-- Data shown follows --

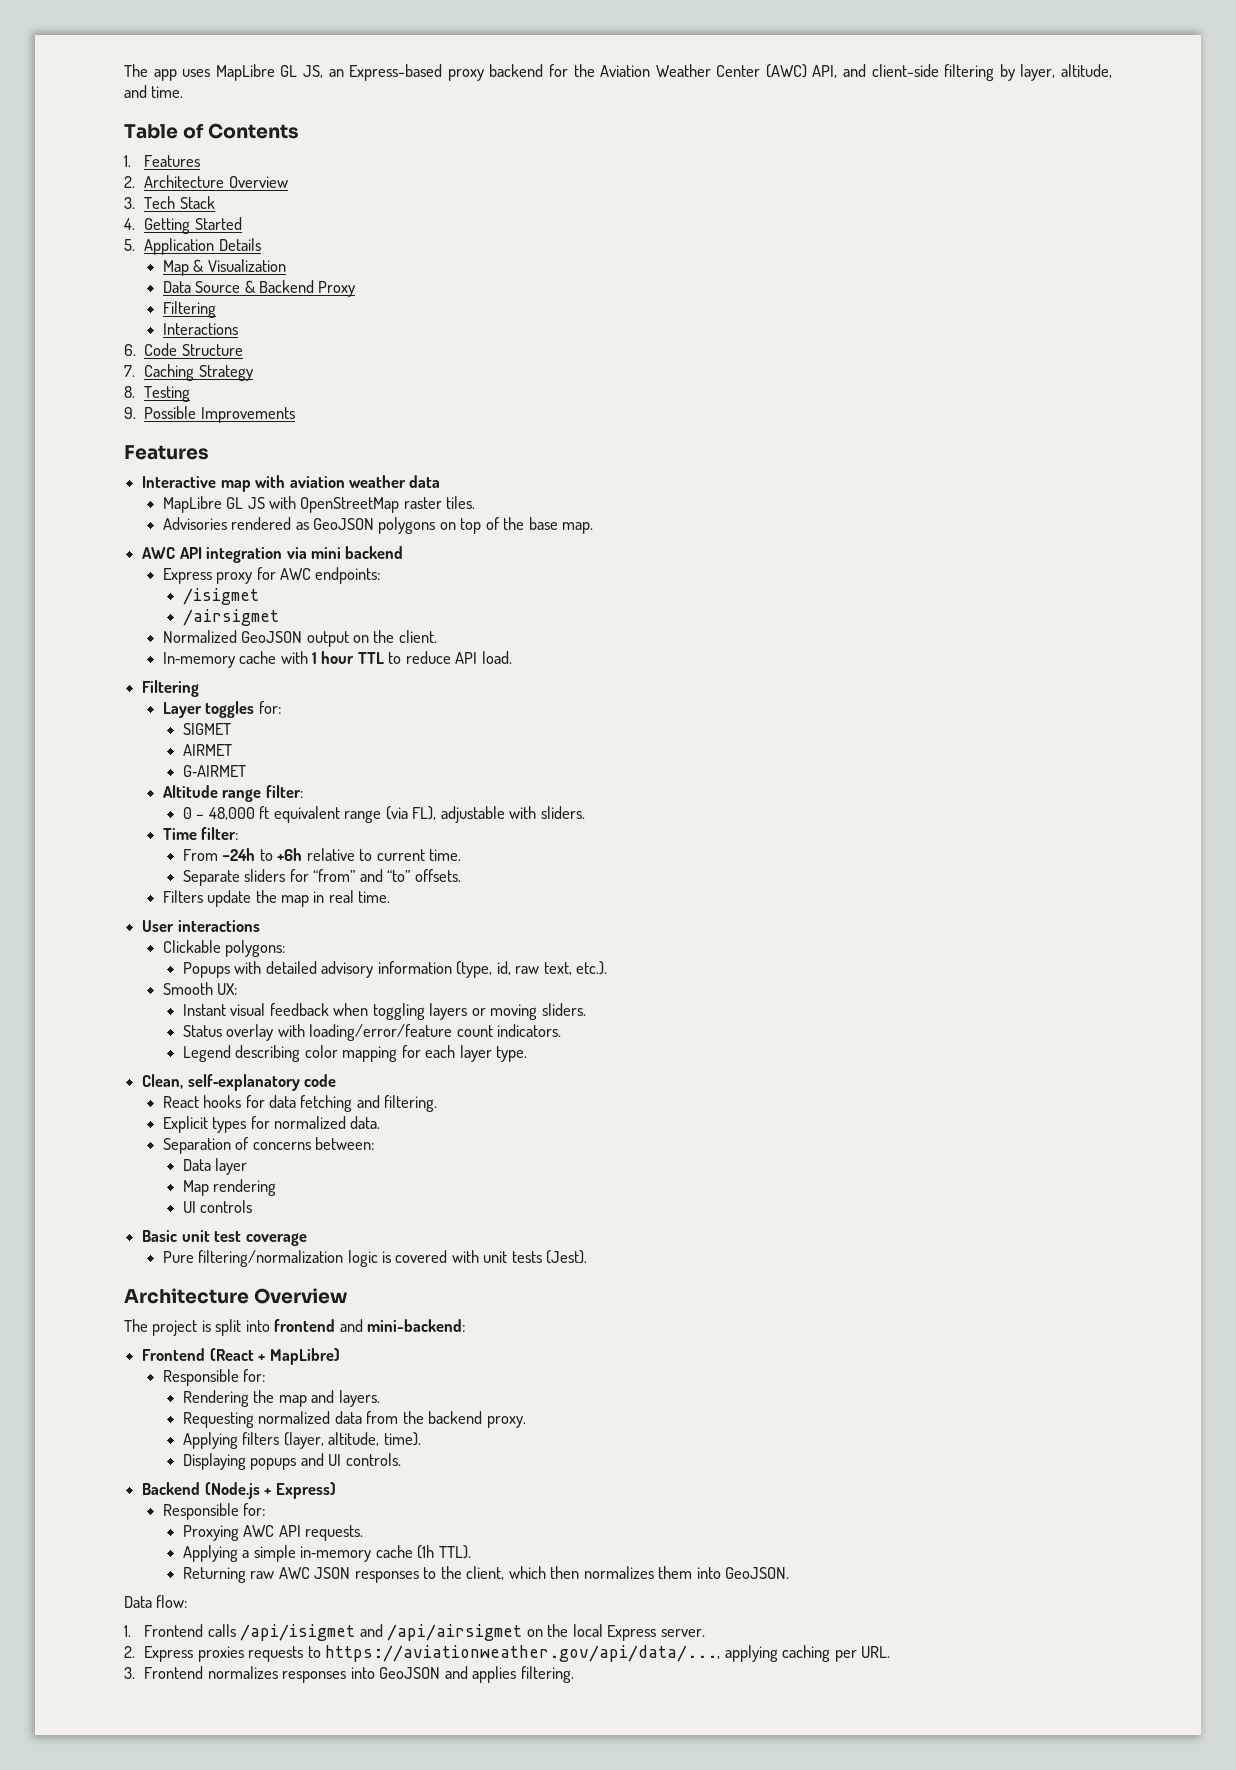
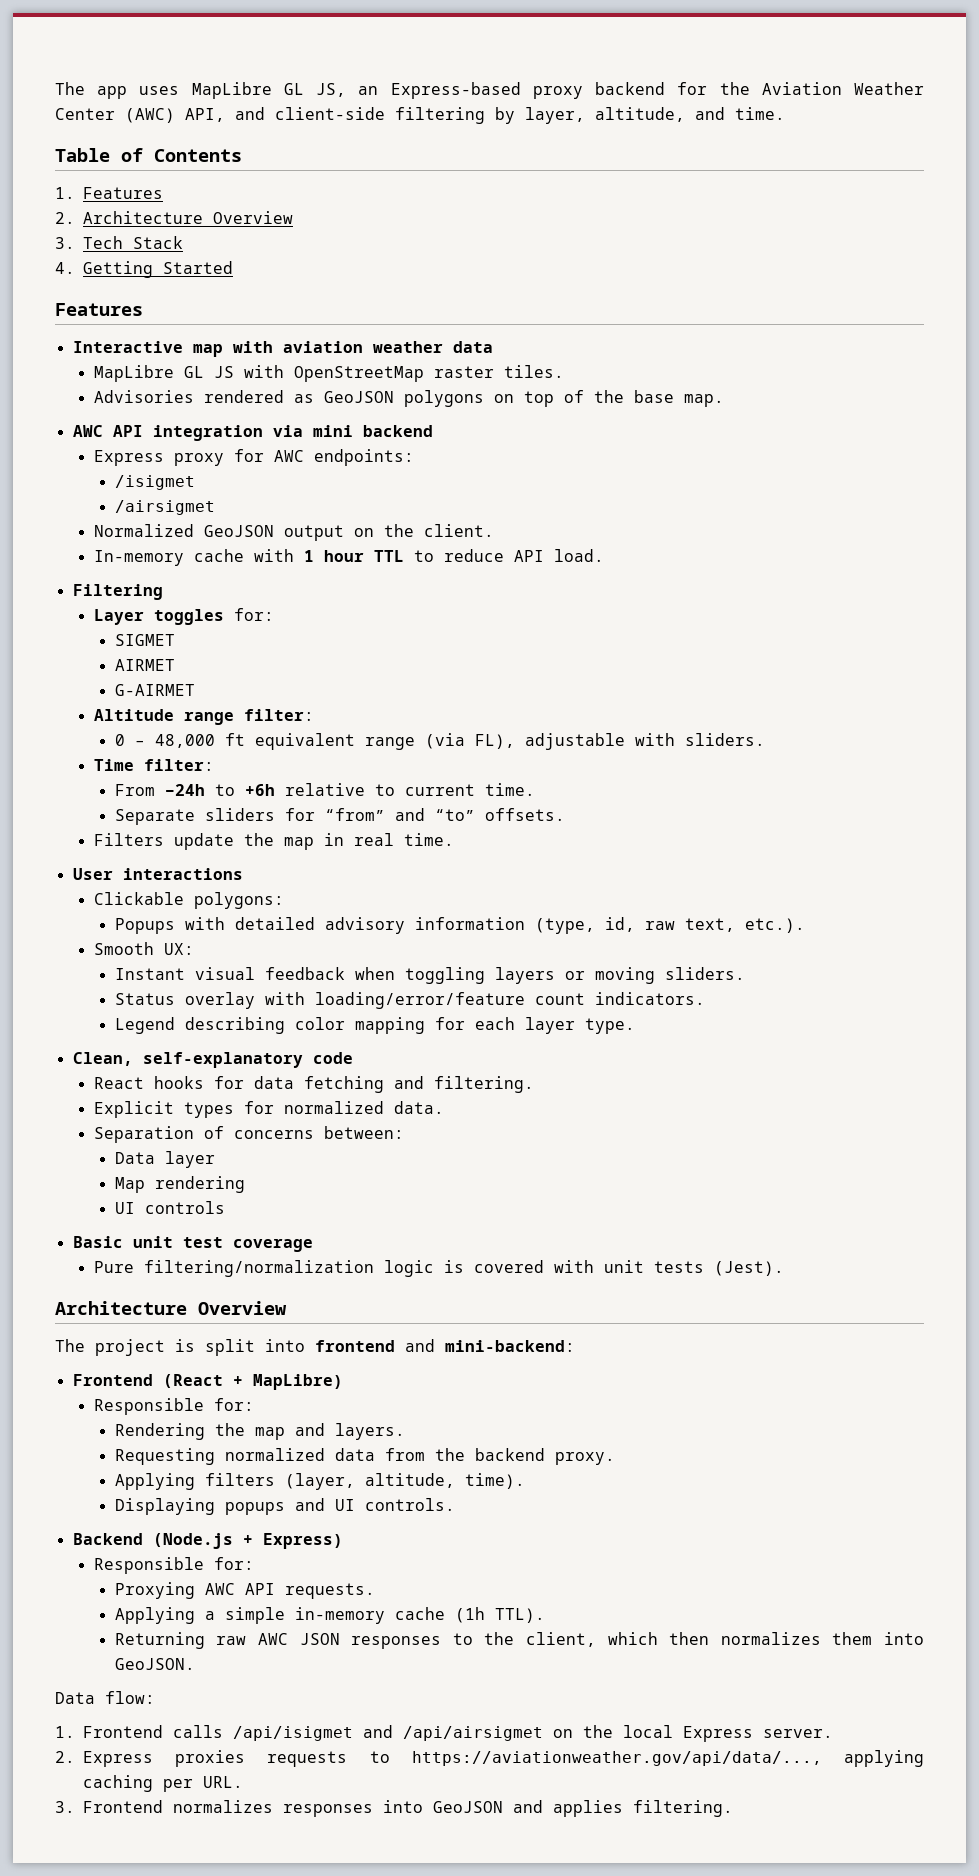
- 5. Application Details
- Map & Visualization
- Data Source & Backend Proxy
- Filtering
- Interactions
- 6. Code Structure
- 7. Caching Strategy
- 8. Testing
- 9. Possible Improvements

-- Data shown concluded --

Task to complete =>
Transcribe every entry word for word, but omit the pictures.

Solution =>
- 5. Application Details
- Map & Visualization
- Data Source & Backend Proxy
- Filtering
- Interactions
- 6. Code Structure
- 7. Caching Strategy
- 8. Testing
- 9. Possible Improvements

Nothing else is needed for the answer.